Stored items from a collection:
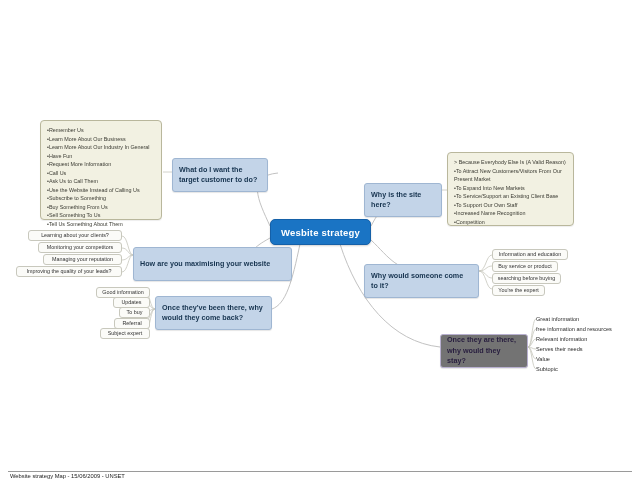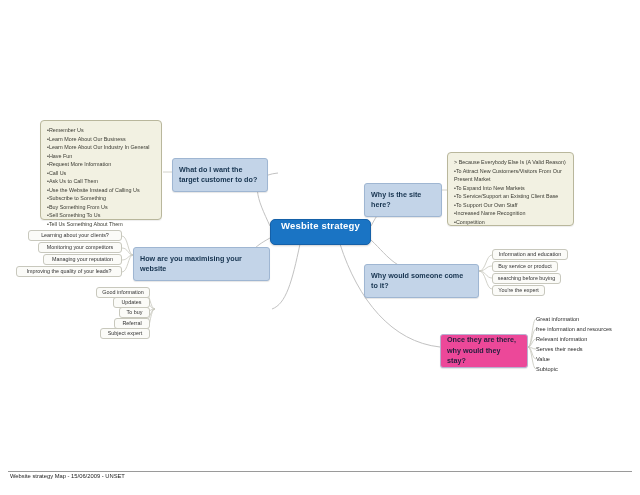--- a/index.html
+++ b/index.html
@@ -46,6 +46,7 @@
     font-weight: bold;
     letter-spacing: 0.2px;
     display: flex;
+    align-items: center;
     justify-content: center;
     text-align: center;
     box-shadow: 0 1px 2px rgba(0,0,0,0.18);

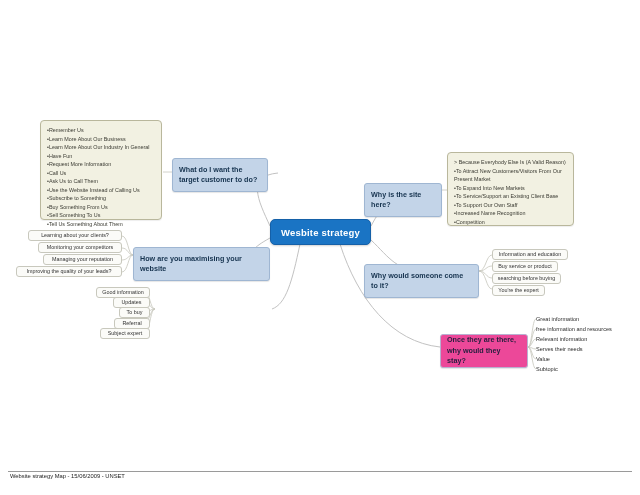--- a/index.html
+++ b/index.html
@@ -220,7 +220,7 @@
       <div class="bline">•Competition</div>
     </div>
 
-    <div class="node branch-node" style="left:133px; top:247px; width:137px; height:15px;">
+    <div class="node branch-node" style="left:133px; top:247px; width:159px; height:15px;">
       <span>How are you maximising your website</span>
     </div>
 

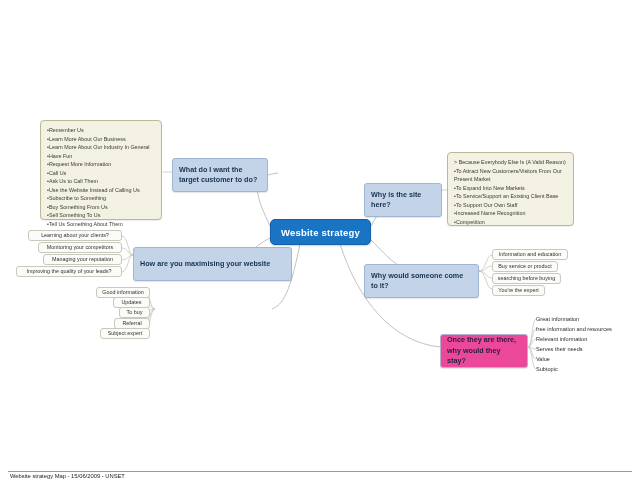--- a/index.html
+++ b/index.html
@@ -254,6 +254,9 @@
       <span>You're the expert</span>
     </div>
 
+    <div class="node branch-node" style="left:155px; top:296px; width:117px; height:26px;">
+      <span>Once they've been there, why would they come back?</span>
+    </div>
 
     <div class="leaf" style="left:96px; top:287px; width:54px; height:11px;">
       <span>Good information</span>

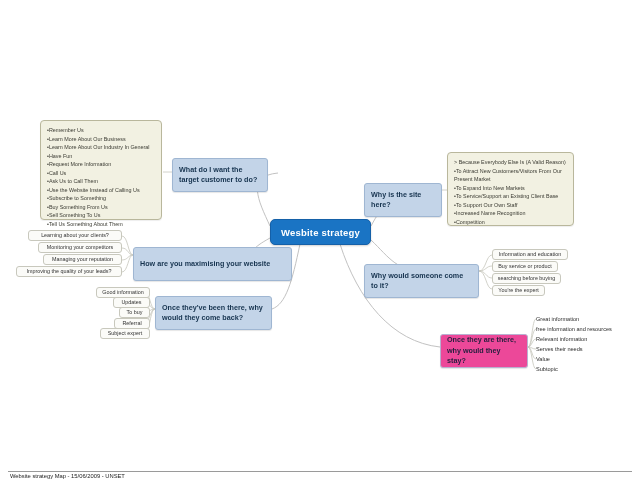--- a/index.html
+++ b/index.html
@@ -66,7 +66,7 @@
     box-shadow: 0 1px 1px rgba(0,0,0,0.10);
   }
   .branch-node.violet {
-    background: #ec4899;
+    background: #737373;
     border-color: #b8b0d0;
     color: #2a2040;
   }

• Exercise: Every record, word for word, should be given back without its pictures.

• Written solution:
--- a/index.html
+++ b/index.html
@@ -46,6 +46,7 @@
     font-weight: bold;
     letter-spacing: 0.2px;
     display: flex;
+    align-items: center;
     justify-content: center;
     text-align: center;
     box-shadow: 0 1px 2px rgba(0,0,0,0.18);

--- a/index.html
+++ b/index.html
@@ -220,7 +220,7 @@
       <div class="bline">•Competition</div>
     </div>
 
-    <div class="node branch-node" style="left:133px; top:247px; width:137px; height:15px;">
+    <div class="node branch-node" style="left:133px; top:247px; width:159px; height:15px;">
       <span>How are you maximising your website</span>
     </div>
 

--- a/index.html
+++ b/index.html
@@ -254,6 +254,9 @@
       <span>You're the expert</span>
     </div>
 
+    <div class="node branch-node" style="left:155px; top:296px; width:117px; height:26px;">
+      <span>Once they've been there, why would they come back?</span>
+    </div>
 
     <div class="leaf" style="left:96px; top:287px; width:54px; height:11px;">
       <span>Good information</span>

--- a/index.html
+++ b/index.html
@@ -66,7 +66,7 @@
     box-shadow: 0 1px 1px rgba(0,0,0,0.10);
   }
   .branch-node.violet {
-    background: #ec4899;
+    background: #737373;
     border-color: #b8b0d0;
     color: #2a2040;
   }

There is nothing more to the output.